Mängel sieht UN-Aids vor allem bei der nötigen Gesetzgebung zum Schutz von Aidsopfern vor Diskriminierung und beim gleichberechtigten Zugang von Frauen zu Gesundheitsversorgung. Ein noch dramatischeres Bild zeichnet die Afrikanische Union (AU) in einem Bericht, der gestern den Staatschefs des Kontinents zur Eröffnung des AU-Gipfels in Äthiopien vorgelegt werden sollte. Trotz massiver Finanzhilfen aus dem Rest der Welt sei Afrika im Begriff, den Kampf gegen Aids, Malaria und Tuberkulose zu verlieren. In nur vier Ländern gebe es systematische medizinische Versorgung von an Geschlechtskrankheiten leidenden Menschen. Über zwei Drittel aller Länder Afrikas hätten keine Behandlungsprogramme für HIV-infizierte Schwangere und Säuglinge.

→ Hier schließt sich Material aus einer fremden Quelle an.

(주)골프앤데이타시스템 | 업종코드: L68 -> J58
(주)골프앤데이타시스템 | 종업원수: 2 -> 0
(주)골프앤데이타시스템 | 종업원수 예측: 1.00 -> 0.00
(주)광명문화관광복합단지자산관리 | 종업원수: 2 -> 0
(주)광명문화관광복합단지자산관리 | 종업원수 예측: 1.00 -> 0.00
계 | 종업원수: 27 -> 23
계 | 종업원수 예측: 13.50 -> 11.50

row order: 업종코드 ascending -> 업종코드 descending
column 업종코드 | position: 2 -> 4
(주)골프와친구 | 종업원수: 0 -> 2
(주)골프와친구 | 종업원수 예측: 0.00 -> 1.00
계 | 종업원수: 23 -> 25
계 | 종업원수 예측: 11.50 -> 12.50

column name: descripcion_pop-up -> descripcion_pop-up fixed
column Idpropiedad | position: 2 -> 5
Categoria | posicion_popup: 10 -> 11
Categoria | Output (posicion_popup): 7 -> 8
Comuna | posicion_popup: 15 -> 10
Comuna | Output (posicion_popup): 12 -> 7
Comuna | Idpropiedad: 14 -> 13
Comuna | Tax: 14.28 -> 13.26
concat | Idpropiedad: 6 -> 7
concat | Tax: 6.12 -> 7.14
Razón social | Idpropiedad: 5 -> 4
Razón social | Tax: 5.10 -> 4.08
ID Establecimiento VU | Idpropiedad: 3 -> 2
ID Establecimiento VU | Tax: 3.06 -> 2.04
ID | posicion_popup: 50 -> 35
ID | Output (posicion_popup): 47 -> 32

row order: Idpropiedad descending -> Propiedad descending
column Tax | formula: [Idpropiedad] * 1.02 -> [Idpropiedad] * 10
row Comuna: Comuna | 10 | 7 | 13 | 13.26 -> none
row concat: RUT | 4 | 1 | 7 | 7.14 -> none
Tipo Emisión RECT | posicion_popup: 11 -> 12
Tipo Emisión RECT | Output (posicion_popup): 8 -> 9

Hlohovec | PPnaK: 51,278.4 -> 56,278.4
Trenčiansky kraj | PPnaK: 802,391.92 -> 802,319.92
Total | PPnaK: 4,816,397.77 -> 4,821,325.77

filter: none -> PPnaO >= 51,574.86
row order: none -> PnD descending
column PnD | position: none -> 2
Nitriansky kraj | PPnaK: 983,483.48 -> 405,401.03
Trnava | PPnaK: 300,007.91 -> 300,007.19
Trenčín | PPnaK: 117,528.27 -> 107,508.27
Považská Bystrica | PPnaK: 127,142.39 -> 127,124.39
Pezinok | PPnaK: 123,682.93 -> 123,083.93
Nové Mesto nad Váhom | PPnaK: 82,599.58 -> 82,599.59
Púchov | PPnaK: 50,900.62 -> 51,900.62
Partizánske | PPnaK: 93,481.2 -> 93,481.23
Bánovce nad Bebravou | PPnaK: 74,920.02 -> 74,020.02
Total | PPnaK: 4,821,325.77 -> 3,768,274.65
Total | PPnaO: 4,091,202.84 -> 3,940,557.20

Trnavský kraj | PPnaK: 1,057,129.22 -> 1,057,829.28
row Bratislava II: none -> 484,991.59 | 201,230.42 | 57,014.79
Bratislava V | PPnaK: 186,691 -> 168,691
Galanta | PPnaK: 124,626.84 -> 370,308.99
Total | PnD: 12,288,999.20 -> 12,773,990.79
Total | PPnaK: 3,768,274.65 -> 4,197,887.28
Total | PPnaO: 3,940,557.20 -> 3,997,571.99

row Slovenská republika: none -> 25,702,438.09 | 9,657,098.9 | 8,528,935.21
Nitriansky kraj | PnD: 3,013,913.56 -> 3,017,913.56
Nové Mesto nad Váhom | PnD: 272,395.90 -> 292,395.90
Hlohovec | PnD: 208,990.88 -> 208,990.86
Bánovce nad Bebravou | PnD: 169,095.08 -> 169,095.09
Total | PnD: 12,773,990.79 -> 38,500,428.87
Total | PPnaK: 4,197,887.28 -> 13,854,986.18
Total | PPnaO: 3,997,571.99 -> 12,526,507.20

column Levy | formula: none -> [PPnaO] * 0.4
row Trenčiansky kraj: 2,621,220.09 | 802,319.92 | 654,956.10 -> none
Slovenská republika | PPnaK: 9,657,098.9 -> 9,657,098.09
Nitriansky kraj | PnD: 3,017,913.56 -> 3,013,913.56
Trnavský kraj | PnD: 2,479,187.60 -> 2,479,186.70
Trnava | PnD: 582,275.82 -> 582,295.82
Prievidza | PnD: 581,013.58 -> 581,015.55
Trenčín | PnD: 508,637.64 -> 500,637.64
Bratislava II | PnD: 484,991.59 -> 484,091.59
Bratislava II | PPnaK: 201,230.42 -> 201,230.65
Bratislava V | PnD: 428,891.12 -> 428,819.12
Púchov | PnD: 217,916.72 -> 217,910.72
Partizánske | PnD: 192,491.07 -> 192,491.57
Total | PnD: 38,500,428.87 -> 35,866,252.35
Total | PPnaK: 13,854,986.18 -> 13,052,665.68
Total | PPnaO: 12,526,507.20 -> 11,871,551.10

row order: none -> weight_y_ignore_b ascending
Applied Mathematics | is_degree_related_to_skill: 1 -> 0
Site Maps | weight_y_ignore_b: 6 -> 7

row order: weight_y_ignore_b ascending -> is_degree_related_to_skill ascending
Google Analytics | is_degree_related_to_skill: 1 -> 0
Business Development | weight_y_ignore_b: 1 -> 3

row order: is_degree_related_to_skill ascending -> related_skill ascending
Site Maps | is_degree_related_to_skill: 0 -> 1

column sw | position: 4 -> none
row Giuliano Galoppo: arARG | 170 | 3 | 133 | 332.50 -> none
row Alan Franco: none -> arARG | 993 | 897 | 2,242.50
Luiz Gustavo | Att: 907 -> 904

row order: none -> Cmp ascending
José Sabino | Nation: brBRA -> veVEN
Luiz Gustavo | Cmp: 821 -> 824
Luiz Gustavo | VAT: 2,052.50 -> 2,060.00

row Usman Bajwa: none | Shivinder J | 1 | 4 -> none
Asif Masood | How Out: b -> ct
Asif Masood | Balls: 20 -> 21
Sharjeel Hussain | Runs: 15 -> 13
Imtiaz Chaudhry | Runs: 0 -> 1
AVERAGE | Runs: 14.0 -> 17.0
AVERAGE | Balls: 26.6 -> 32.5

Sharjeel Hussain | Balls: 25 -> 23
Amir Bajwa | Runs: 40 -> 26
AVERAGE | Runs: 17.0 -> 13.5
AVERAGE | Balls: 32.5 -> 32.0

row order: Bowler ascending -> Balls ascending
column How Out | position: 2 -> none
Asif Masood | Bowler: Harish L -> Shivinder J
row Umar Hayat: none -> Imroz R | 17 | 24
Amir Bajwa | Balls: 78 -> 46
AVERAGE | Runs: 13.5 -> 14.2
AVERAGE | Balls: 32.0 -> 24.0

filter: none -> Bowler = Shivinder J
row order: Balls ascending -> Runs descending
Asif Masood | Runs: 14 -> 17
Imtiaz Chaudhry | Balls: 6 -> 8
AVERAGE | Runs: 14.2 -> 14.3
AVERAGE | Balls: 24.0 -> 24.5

Um die Lage wieder zu verbessern, fordert UN-Aids, den gegenwärtigen Zustand unkoordinierter Einzelprogramme zu überwinden und eine „dynamische“, global koordinierte Aidsbekämpfung auf die Beine zu stellen. Als ersten Schritt für diese „Next Agenda“ müsse jeder Staat seine eigenen Programme bündeln. Dann müssten diese international gefördert werden.

„Die Aidsepidemie steht am Scheideweg“, schreiben die Autoren des Berichts. „Wenn die Antwort der Welt auf Aids in ihrem gut gemeinten, aber zufälligen und ineffektiven Zustand verharrt, wird die Epidemie weiter schneller voranschreiten als die globale Reaktion.“ Das wird auch das Thema der Weltaidskonferenz sein, die am kommenden Wochenende in Thailands Hauptstadt Bangkok beginnt.